Fear of "The Look"
Fear of “the look” holds far too much power over me sometimes. I imagine we’ve all gotten the look at least once. Sometimes it might be a look of pity, other times a look of confusion or even disdain. It usually comes from someone who is generally healthy and seemingly unaware that not everyone around them is as lucky. The look gives me an immediate pit in my stomach, a flush in my cheeks, and an urge to explain myself.
Being on the receiving end of “the look” is never a pleasant feeling.

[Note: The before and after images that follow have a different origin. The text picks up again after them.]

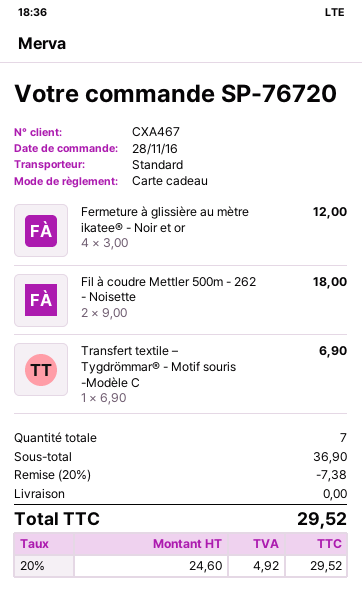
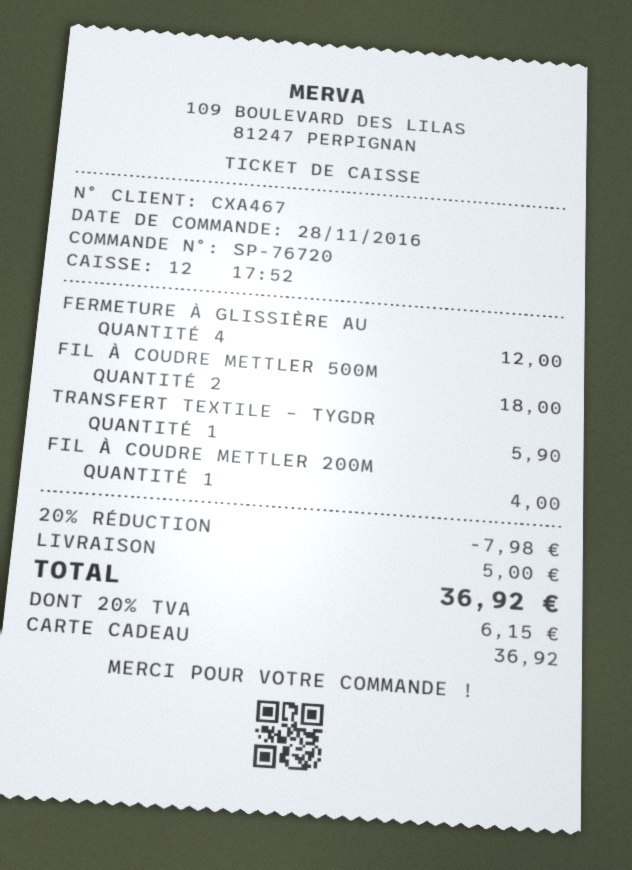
Transfert textile – Tygdrömmar® - Motif souris -Modèle C: 1 for 6.90 -> 1 for 5.90
FIL À COUDRE METTLER 200M: none -> 1 for 4.00
discount: 20% = 7.38 -> 20% = 7.98
shipping: 0.00 -> 5.00
tax: 20% = 4.92 -> 20% = 6.15
total: 29.52 -> 36.92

Before my ulcerative colitis diagnosis, I never imagined how much having a chronic illness could make you feel alone or like an outsider in social settings. Of course, I’d experienced some version of “the look” before — people aren’t always nice even if you’re healthy, but it wasn’t something I felt on guard about day-to-day.
When society values health
That changed when I was diagnosed with ulcerative colitis in my early twenties. It seemed like everyone around me was so healthy, and I felt a powerful sense of embarrassment about my illness. I know being embarrassed over being sick may seem strange, but in a society that values being healthy and productive above all else, it did often feel like a personal failing.
On top of that, I just had to have the chronic illness that leaves you prone to having an accident any day. It felt like I had lost control of my body, and I imagined that somehow everyone knew. Part of me wished for another illness — something more palatable for conversation.